• [Problem statement]:
Your task is to print, exactly and only, the lines from the start of the entries below through the line with "background:#242424; border-color:#6a6a6a; color:#ddd;". Include both ends, but skip the pictures.

══ Extracted data ══

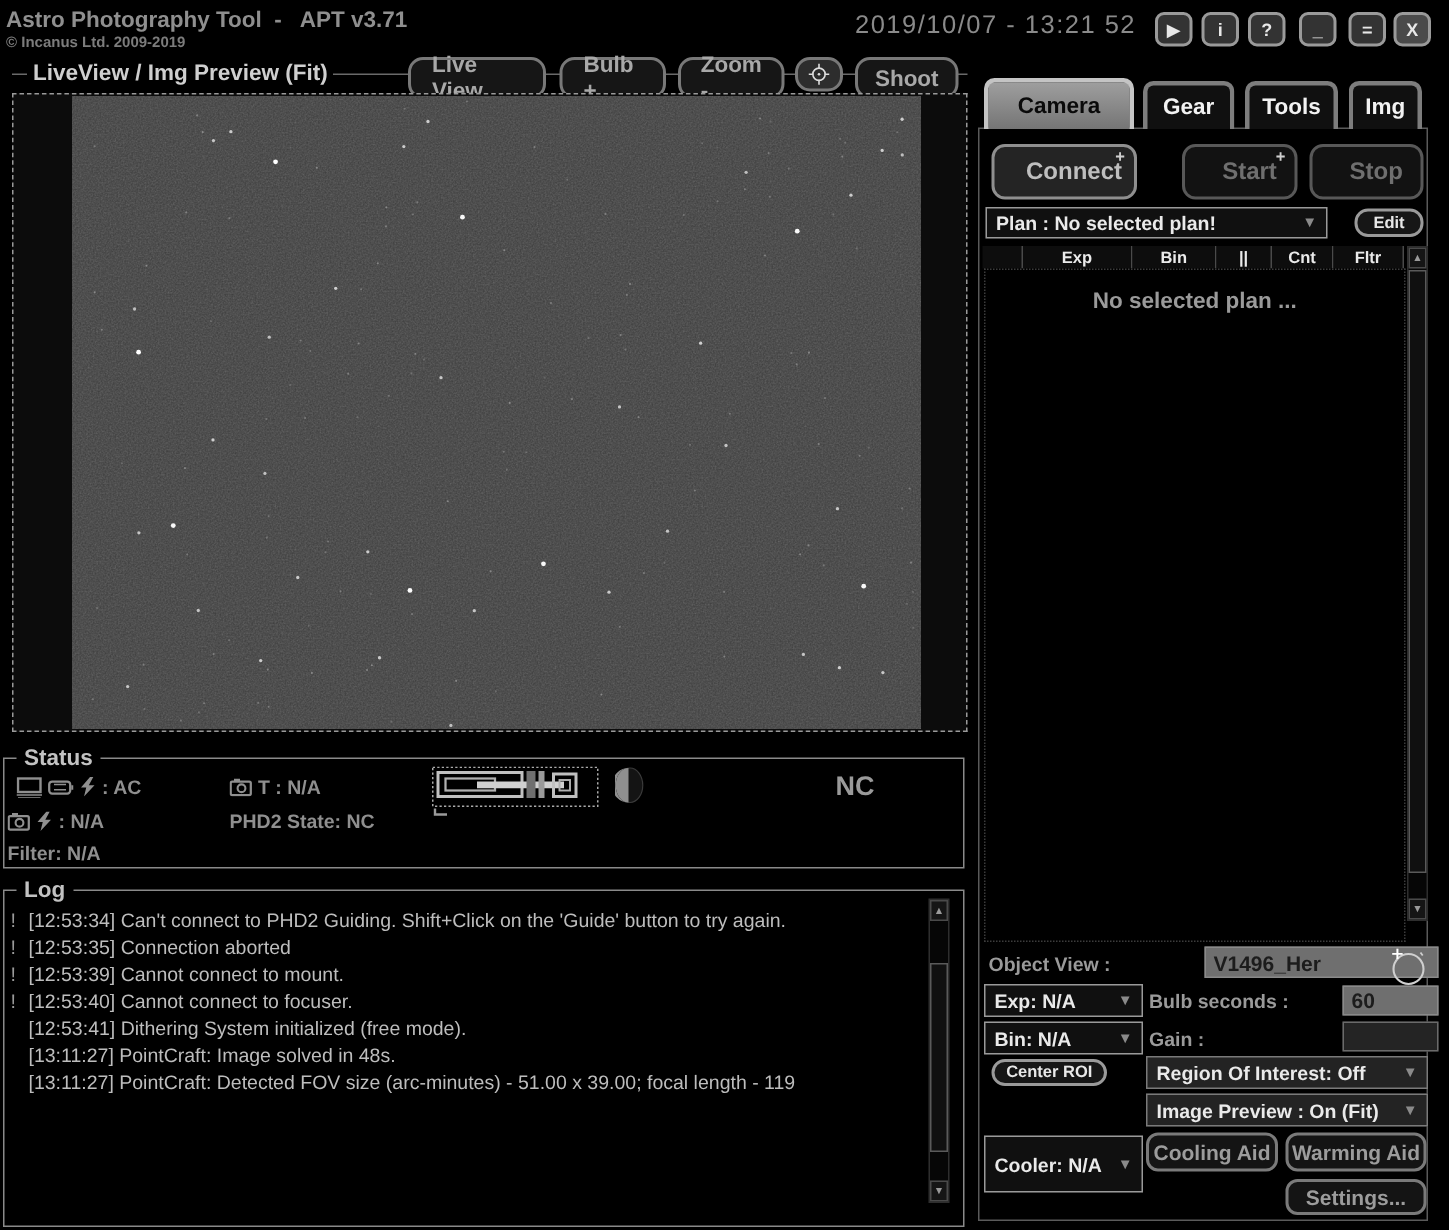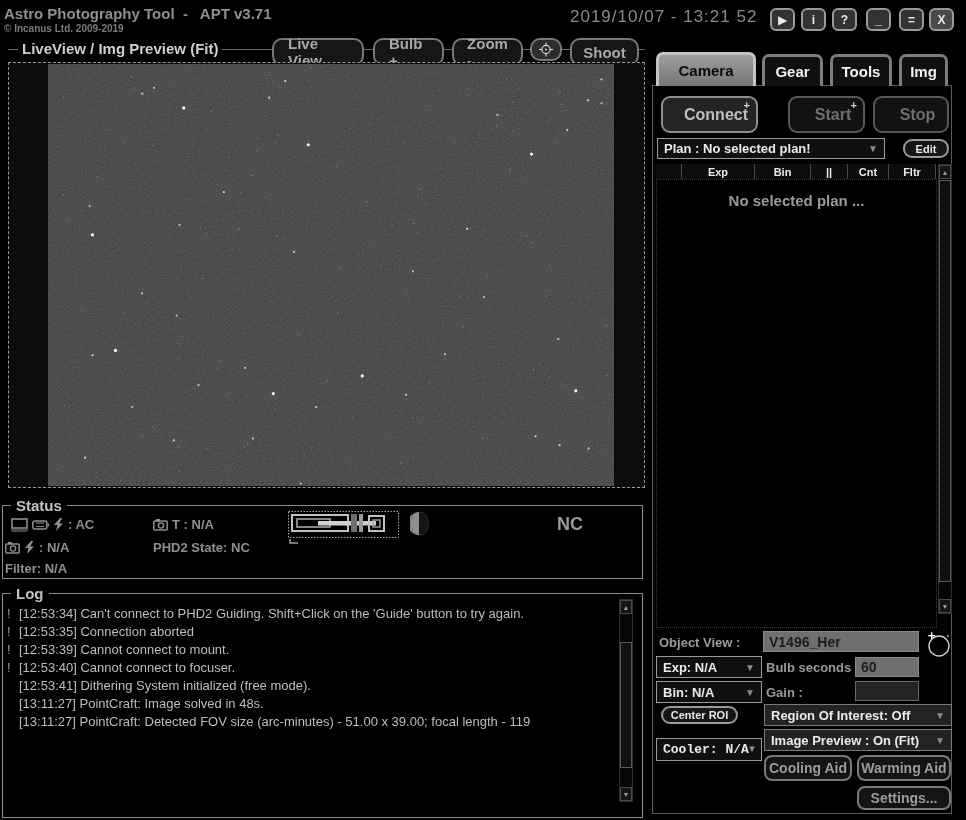--- a/index.html
+++ b/index.html
@@ -83,7 +83,7 @@
 
   .ctl-label { position:absolute; font-size:13px; font-weight:bold; color:#9a9a9a; }
   .ctl-input { position:absolute; background:#6f6f6f; border:1px solid #8a8a8a; color:#1c1c1c;
-               font-family:"Liberation Sans",sans-serif; font-size:14px; font-weight:bold; padding:0 5px; }
+               font-family:"Liberation Sans",sans-serif; font-size:14px; font-weight:bold; padding:0 5px;margin-left:40px; }
   .ctl-input.dark { background:#242424; border-color:#6a6a6a; color:#ddd; }
 
   .medbtn { position:absolute; border:2px solid #7a7a7a; border-radius:8px; background:#141414;

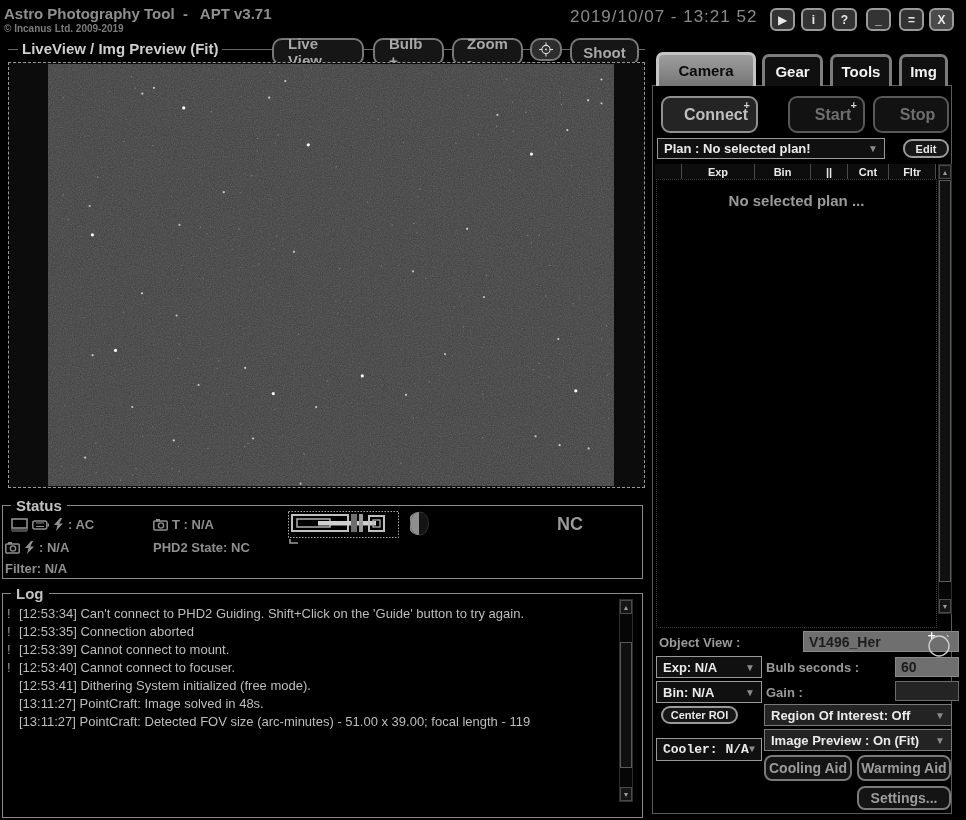--- a/index.html
+++ b/index.html
@@ -460,7 +460,7 @@
     <span class="arr">▼</span>
   </div>
 
-  <div class="dd" style="left:3px; top:652px; width:106px; height:23px;font-family:Liberation Mono, monospace;">
+  <div class="dd" style="left:3px; top:671px; width:106px; height:38px;">
     <span>Cooler: N/A</span>
     <span class="arr">▼</span>
   </div>

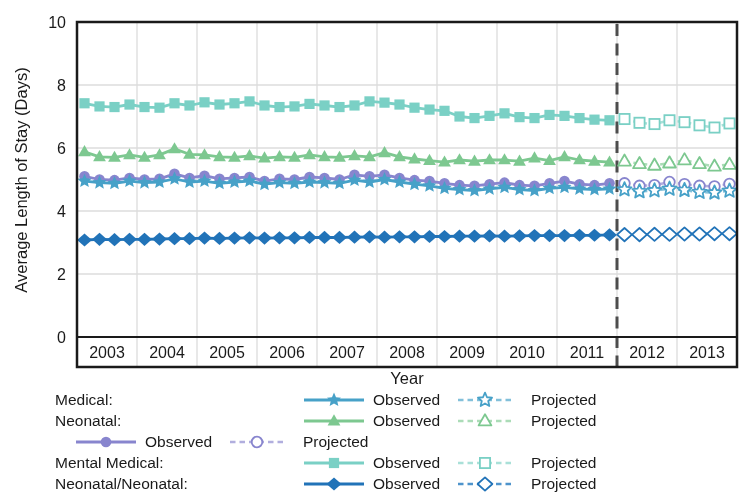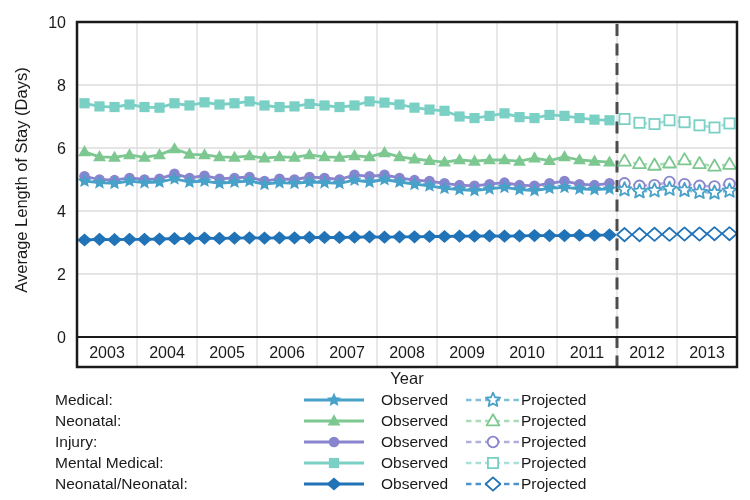--- a/index.html
+++ b/index.html
@@ -13,7 +13,7 @@
   .lname{display:inline-block;width:228px;font-size:15.5px;color:#1a1a1a;white-space:nowrap;}
   .ltext{font-size:15.5px;color:#1a1a1a;white-space:nowrap;}
   .lobs{margin-left:20px;}
-  .lobstext{margin-left:16px;width:80px;}
+  .lobstext{margin-left:8px;width:80px;}
   .lproj{margin-left:4px;}
   .lprojtext{margin-left:0;}
   .lswatch{display:block;}

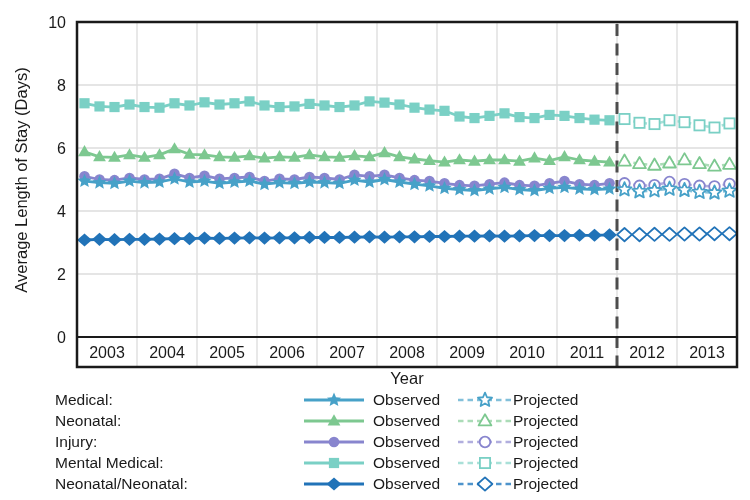--- a/index.html
+++ b/index.html
@@ -15,7 +15,7 @@
   .lobs{margin-left:20px;}
   .lobstext{margin-left:8px;width:80px;}
   .lproj{margin-left:4px;}
-  .lprojtext{margin-left:0;}
+  .lprojtext{margin-left:18px;}
   .lswatch{display:block;}
 </style>
 </head>

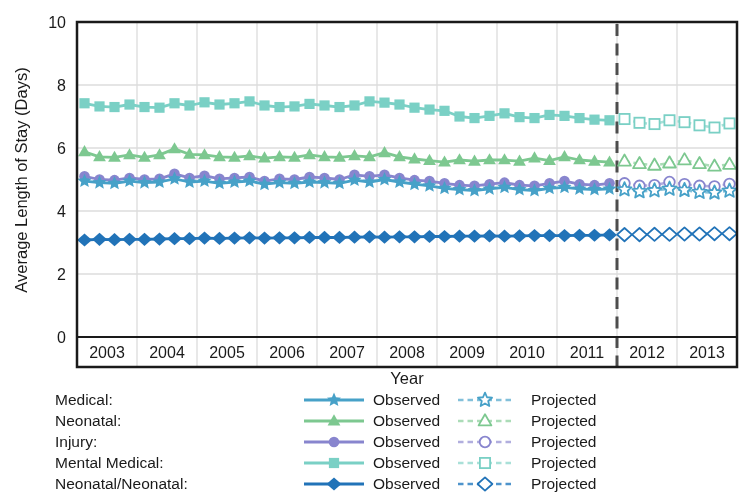--- a/index.html
+++ b/index.html
@@ -348,7 +348,6 @@
         <span class="ltext lprojtext">Projected</span>
       </div>
       <div class="lrow">
-        <span class="lname">Injury:</span>
         <svg width="62" height="18" class="lswatch lobs">
           <line x1="1" x2="61" y1="9" y2="9" stroke="#8885ce" stroke-width="2.8"></line>
           <circle cx="31" cy="9" r="5.3" fill="#8885ce" stroke="none" stroke-width="0"></circle>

═══

• [Written solution]:
--- a/index.html
+++ b/index.html
@@ -83,7 +83,7 @@
 
   .ctl-label { position:absolute; font-size:13px; font-weight:bold; color:#9a9a9a; }
   .ctl-input { position:absolute; background:#6f6f6f; border:1px solid #8a8a8a; color:#1c1c1c;
-               font-family:"Liberation Sans",sans-serif; font-size:14px; font-weight:bold; padding:0 5px; }
+               font-family:"Liberation Sans",sans-serif; font-size:14px; font-weight:bold; padding:0 5px;margin-left:40px; }
   .ctl-input.dark { background:#242424; border-color:#6a6a6a; color:#ddd; }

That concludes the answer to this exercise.